We are suspicious of anything offering a yield in excess of 5% of the corresponding value from our Yields curve, so remove these bonds. 

Idx = find(Bonds.Yield > YC(Bonds.Life)+5);
Bonds(Idx,:) = [];
createfigure2(t,YC(t),Bonds.Life,Bonds.Yield)

Load up the Cash flow

The cash flow we want to match can be found in the data file CashFlows.xlsx. Load this up - here xlsread is used as an alternative to dataset arrays. 

Settle = datenum('12/03/2009','dd/mm/yyyy'); % Date of seminar
data = xlsread('CashFlows.xlsx');
T = data(:,1);
CF = data(:,2)/1000;

Optimisation Constraints

we want to find the cheapest portfolio which has the same present value, duration and convexity as our cash flow. These values are given by:

$$ PV = \sum_{i = 1}^{i = n}\frac{CF_i}{(1+r_i)^{t_{i}}} $$

$$ D = \frac{1}{PV}\sum_{i = 1}^{i = n}\frac{t_i CF_i}{(1+r_i)^{t_{i}}} $$

$$ C = \frac{1}{PV}\sum_{i = 1}^{i = n}\frac{t_i (t_i+1) CF_i}{(1+r_i)^{t_{i}+2}} $$

Where $CF_i $ is the cash flow at and $r_i$ the annual yield to time $t_i$. 

Rates = YC(T);
rd = rate2disc(1,Rates/100,T,0);
PV = rd'*CF;
[D,Cv] = DurationConvexity(PV,CF,T,Rates/100);

We now need the present values, durations and convexities for the bonds we are looking to construct a portfolio from. We do this with the functions prbyzero, bnddurp and bndconvp from the Financial Toolbox. 
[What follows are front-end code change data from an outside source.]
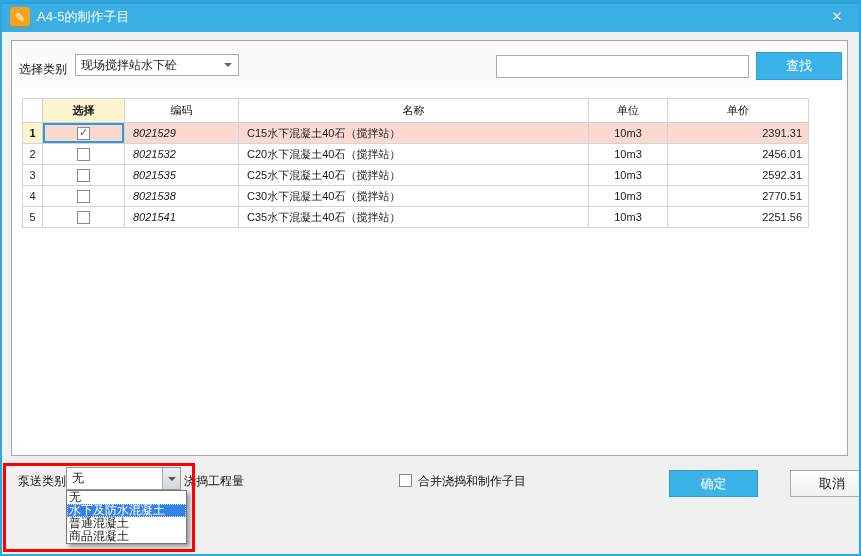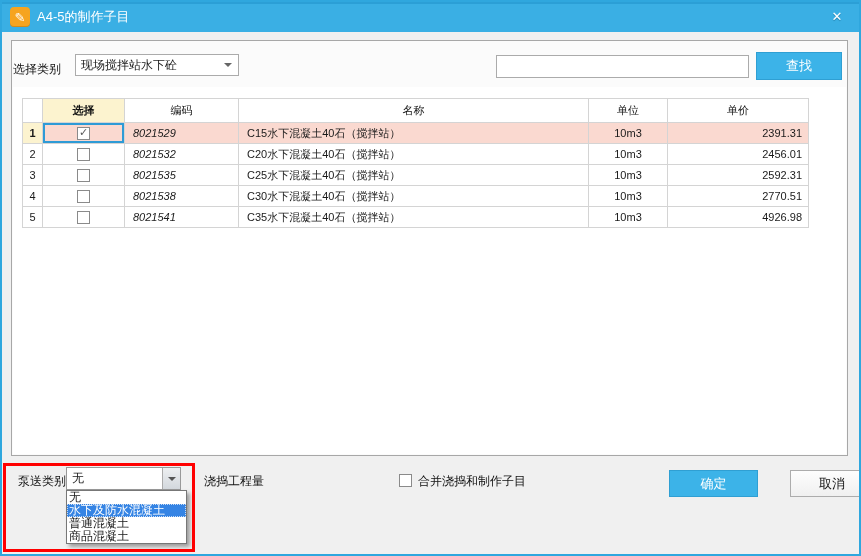--- a/index.html
+++ b/index.html
@@ -57,21 +57,21 @@
     cursor: pointer;
   }
   .combo .arrow {
     position: absolute; right: 6px; top: 50%;
     margin-top: -2px;
     width: 0; height: 0;
     border-left: 4px solid transparent;
     border-right: 4px solid transparent;
     border-top: 4px solid #666;
   }
-  .cat-label { position: absolute; left: 1px; top: 20px; }
+  .cat-label { position: absolute; left: 7px; top: 20px; }
   .cat-combo { left: 63px; top: 13px; width: 164px; height: 22px; }
   .search-input {
     position: absolute; left: 484px; top: 14px; width: 253px; height: 23px;
     border: 1px solid #ABABAB; background: #fff;
     font-family: "Liberation Sans", sans-serif; font-size: 12px;
     padding: 0 5px; outline: none;
   }
   .btn-cyan {
     background: #3CB3E8;
     border: 1px solid #2F9FD3;
@@ -147,21 +147,21 @@
   }
   .opt {
     height: 13px; line-height: 13px; font-size: 12px;
     padding: 0 2px; white-space: nowrap; overflow: hidden;
     cursor: pointer;
   }
   .opt.hl {
     background: #3584E4; color: #fff;
     outline: 1px dotted #C8DCF5; outline-offset: -1px;
   }
-  .qty-label { position: absolute; left: 202px; top: 471px; }
+  .qty-label { position: absolute; left: 182px; top: 471px; }
   .qty-input {
     position: absolute; left: 255px; top: 467px; width: 137px; height: 23px;
     border: 1px solid #999; background: #fff;
     font-family: "DejaVu Sans Mono", monospace; font-size: 12px;
     padding: 0 4px; outline: none;
   }
   .merge-box { position: absolute; left: 397px; top: 472px; }
   .merge-label { position: absolute; left: 416px; top: 471px; }
   .ok-btn { position: absolute; left: 667px; top: 468px; width: 89px; height: 27px; }
   .cancel-btn {
@@ -250,21 +250,21 @@
     <td class="name">C30水下混凝土40石（搅拌站）</td>
     <td class="unit">10m3</td>
     <td class="price">2770.51</td>
   </tr>
             <tr>
     <td class="num">5</td>
     <td class="sel"><span class="cb"></span></td>
     <td class="code">8021541</td>
     <td class="name">C35水下混凝土40石（搅拌站）</td>
     <td class="unit">10m3</td>
-    <td class="price">4926.98</td>
+    <td class="price">2251.56</td>
   </tr>
           </tbody>
       </table>
     </div>
   </div>
 
   <span class="field-label pump-label">泵送类别</span>
   <div class="combo pump-combo">
     <span>无</span>
     <span class="arrow-btn"></span>

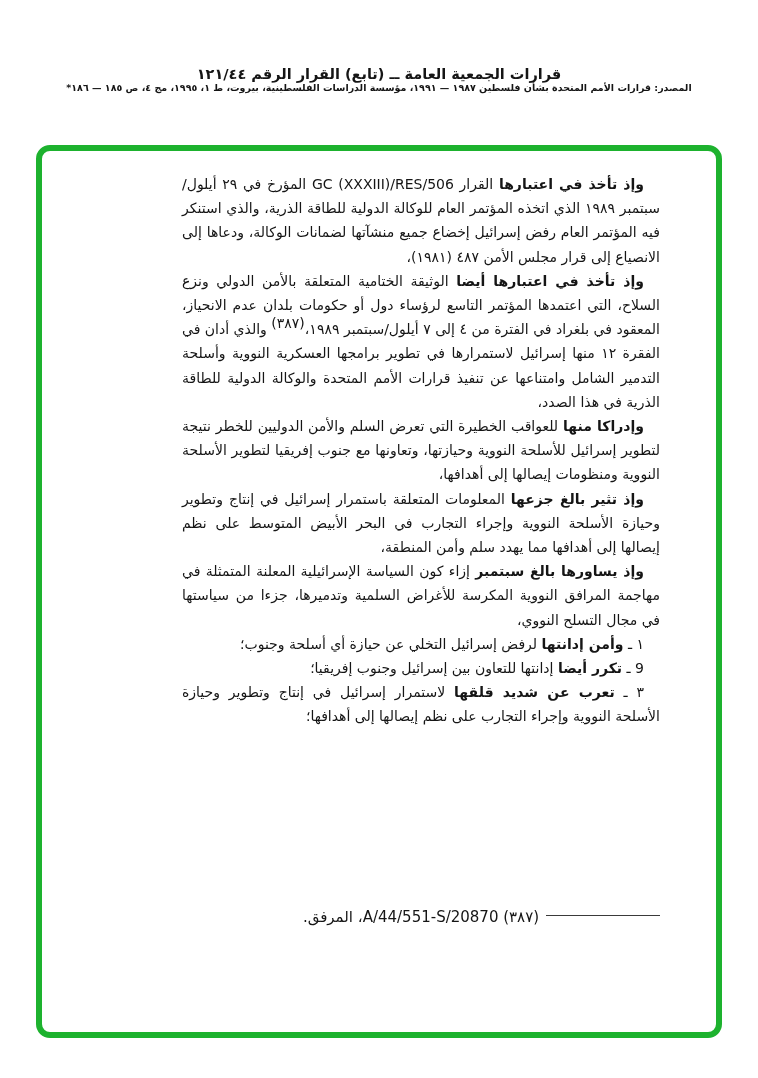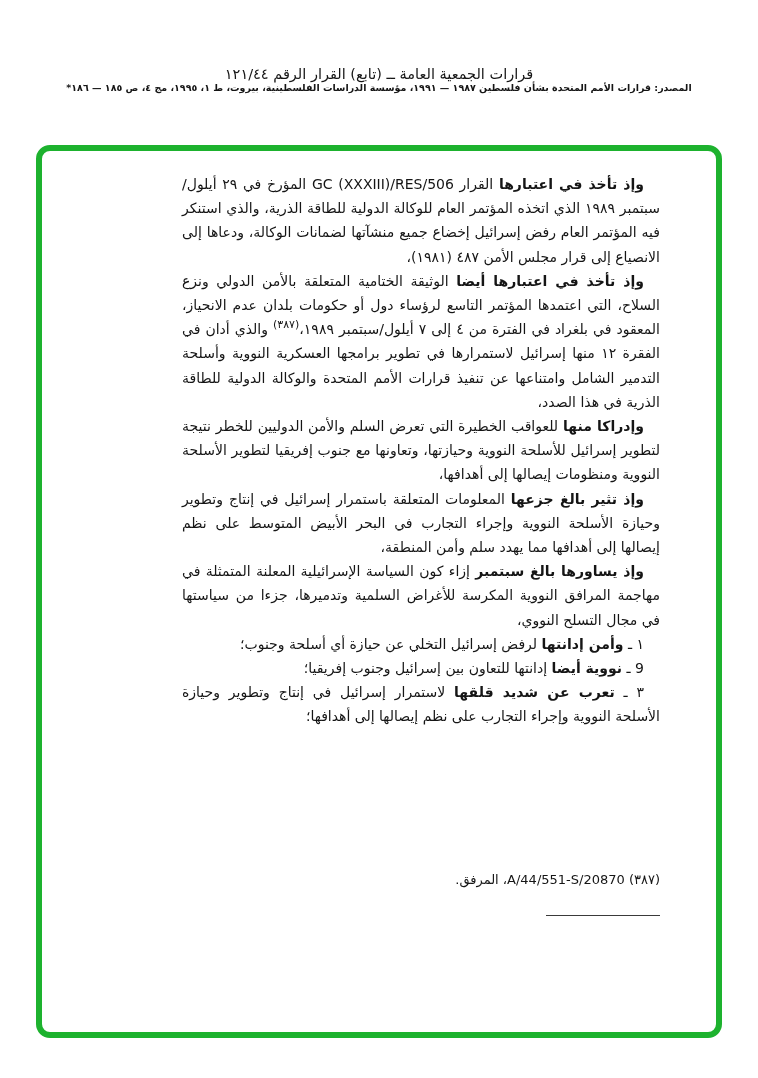--- a/index.html
+++ b/index.html
@@ -10,21 +10,21 @@
     color:#151515;
     font-family:"DejaVu Sans", sans-serif;
     position:relative;
     overflow:hidden;
   }
   .page-header {
     position:absolute; top:66px; left:0; right:0;
     text-align:center; direction:rtl;
   }
   .doc-title {
-    font-size:14.5px; font-weight:normal; letter-spacing:0;
+    font-size:14.5px; font-weight:bold; letter-spacing:0;
   }
   .doc-source {
     font-size:9.5px; font-weight:bold; white-space:nowrap;
   }
   .green-frame {
     position:absolute;
     left:36px; top:145px;
     width:686px; height:893px;
     border:6px solid #1db22e;
     border-radius:14px;
@@ -35,34 +35,34 @@
     top:172px; right:98px;
     width:478px;
     direction:rtl;
     text-align:justify;
     font-size:14px;
     line-height:24.2px;
   }
   .body-text p { margin:0; text-indent:16px; }
   .lead { font-weight:bold;margin-top:22px; }
   .fn-ref {
-    font-size:11px; vertical-align:super; line-height:0;
+    font-size:14px; vertical-align:super; line-height:0;
   }
   .footnote-sep {
     position:absolute;
     top:915px; left:546px;
     width:114px; height:0;
     border-top:1.6px solid #3a3a3a;
   }
   .footnote {
     position:absolute;
-    top:872px; right:98px;
+    top:908px; right:98px;
     width:478px;
-    direction:rtl; text-align:right;
-    font-size:13px;
+    direction:rtl; text-align:center;
+    font-size:15px;
   }
 </style>
 </head>
 <body>
 
 <header class="page-header">
   <div class="doc-title">قرارات الجمعية العامة ــ (تابع) القرار الرقم ١٢١/٤٤</div>
   <div class="doc-source">المصدر: قرارات الأمم المتحدة بشأن فلسطين ١٩٨٧ — ١٩٩١، مؤسسة الدراسات الفلسطينية، بيروت، ط ١، ١٩٩٥، مج ٤، ص ١٨٥ — ١٨٦*</div>
 </header>
 
@@ -74,19 +74,19 @@
   <p><span class="lead">وإذ تأخذ في اعتبارها أيضا</span><span> الوثيقة الختامية المتعلقة بالأمن الدولي ونزع السلاح، التي اعتمدها المؤتمر التاسع لرؤساء دول أو حكومات بلدان عدم الانحياز، المعقود في بلغراد في الفترة من ٤ إلى ٧ أيلول/سبتمبر ١٩٨٩،</span><span class="fn-ref">(٣٨٧)</span><span> والذي أدان في الفقرة ١٢ منها إسرائيل لاستمرارها في تطوير برامجها العسكرية النووية وأسلحة التدمير الشامل وامتناعها عن تنفيذ قرارات الأمم المتحدة والوكالة الدولية للطاقة الذرية في هذا الصدد،</span></p>
 
   <p><span class="lead">وإدراكا منها</span><span> للعواقب الخطيرة التي تعرض السلم والأمن الدوليين للخطر نتيجة لتطوير إسرائيل للأسلحة النووية وحيازتها، وتعاونها مع جنوب إفريقيا لتطوير الأسلحة النووية ومنظومات إيصالها إلى أهدافها،</span></p>
 
   <p><span class="lead">وإذ تثير بالغ جزعها</span><span> المعلومات المتعلقة باستمرار إسرائيل في إنتاج وتطوير وحيازة الأسلحة النووية وإجراء التجارب في البحر الأبيض المتوسط على نظم إيصالها إلى أهدافها مما يهدد سلم وأمن المنطقة،</span></p>
 
   <p><span class="lead">وإذ يساورها بالغ سبتمبر</span><span> إزاء كون السياسة الإسرائيلية المعلنة المتمثلة في مهاجمة المرافق النووية المكرسة للأغراض السلمية وتدميرها، جزءا من سياستها في مجال التسلح النووي،</span></p>
 
   <p><span>١ ـ </span><span class="lead">وأمن إدانتها</span><span> لرفض إسرائيل التخلي عن حيازة أي أسلحة وجنوب؛</span></p>
 
-  <p><span>9 ـ </span><span class="lead">نووية أيضا</span><span> إدانتها للتعاون بين إسرائيل وجنوب إفريقيا؛</span></p>
+  <p><span>9 ـ </span><span class="lead">تكرر أيضا</span><span> إدانتها للتعاون بين إسرائيل وجنوب إفريقيا؛</span></p>
 
   <p><span>٣ ـ </span><span class="lead">تعرب عن شديد قلقها</span><span> لاستمرار إسرائيل في إنتاج وتطوير وحيازة الأسلحة النووية وإجراء التجارب على نظم إيصالها إلى أهدافها؛</span></p>
 </main>
 
 <div class="footnote-sep"></div>
 <div class="footnote">(٣٨٧) A/44/551-S/20870، المرفق.</div>
 
 </body></html>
rates = YC(1:50)/100; dates = datemnth(Settle,12*[1:50]');
Bond_PV = prbyzero([Bonds.Maturity Bonds.Coupon/100],Settle,rates,dates,1);
[modDur,Durations] = bnddurp(Bonds.Price,Bonds.Coupon/100,Settle,Bonds.Maturity,2,0);
Convexity = bndconvp(Bonds.Price,Bonds.Coupon/100,Settle,Bonds.Maturity,2,0);
Price = Bonds.Price;

Now create the constraint matrices

Aeq = [Bond_PV(:)'; Durations(:)'; Convexity(:)'];
beq = [PV;D;Cv];

Lower and upper bounds - no shorting of bonds and no bonds to have a value higher than 0.5 (£500).

ub = 0.5*ones(numel(Bonds.Price),1);
lb = zeros(numel(Bonds.Price),1);

Perform the optimisation

We invoke the function BondPFConstruction which was automatically generated by optimtool from the Optimisation toolbox. 

[wts,fval] = BondPFConstruction(Price,Aeq,beq,lb,ub);

Display the chosen bonds

Idx = find(wts);
str = ['Bond',char(9),'Coupon',char(9),'Maturity',char(9),'Number',char(10)];
for ii = 1:numel(Idx)
    str = [str,char(Bonds.Issuer(Idx(ii))),char(9),num2str(Bonds.Coupon(Idx(ii))),char(9),...
        datestr(Bonds.Maturity(Idx(ii)),'dd/mm/yyyy'),char(9),num2str(100*wts(Idx(ii))),char(10)];
end
disp(str);

Bond	Coupon	Maturity	Number
Standard Chartered Bank 	6.75	27/04/2009	50
JTI (UK) Finance PLC 	6.625	21/05/2009	50
General Elec Cap Corp 	6.25	01/09/2009	4.0448
Halifax Plc 	11	17/01/2014	50
Hsbc Holdings Plc 	9.875	08/04/2018	50
Halifax Plc 	9.375	15/05/2021	4.5227
Prudential Finance Bv 	6.125	19/12/2031	24.8766

strip out relevant data for next piece of analysis

B = [Bonds.Coupon(Idx)/100 Bonds.Maturity(Idx) Bonds.Price(Idx)]; wts = wts(Idx);
Labels = Bonds.Issuer(Idx);

Sensitivity and Default analysis

We can investigate the cash flows from the portfolio and the outgoings to see that they do match each other.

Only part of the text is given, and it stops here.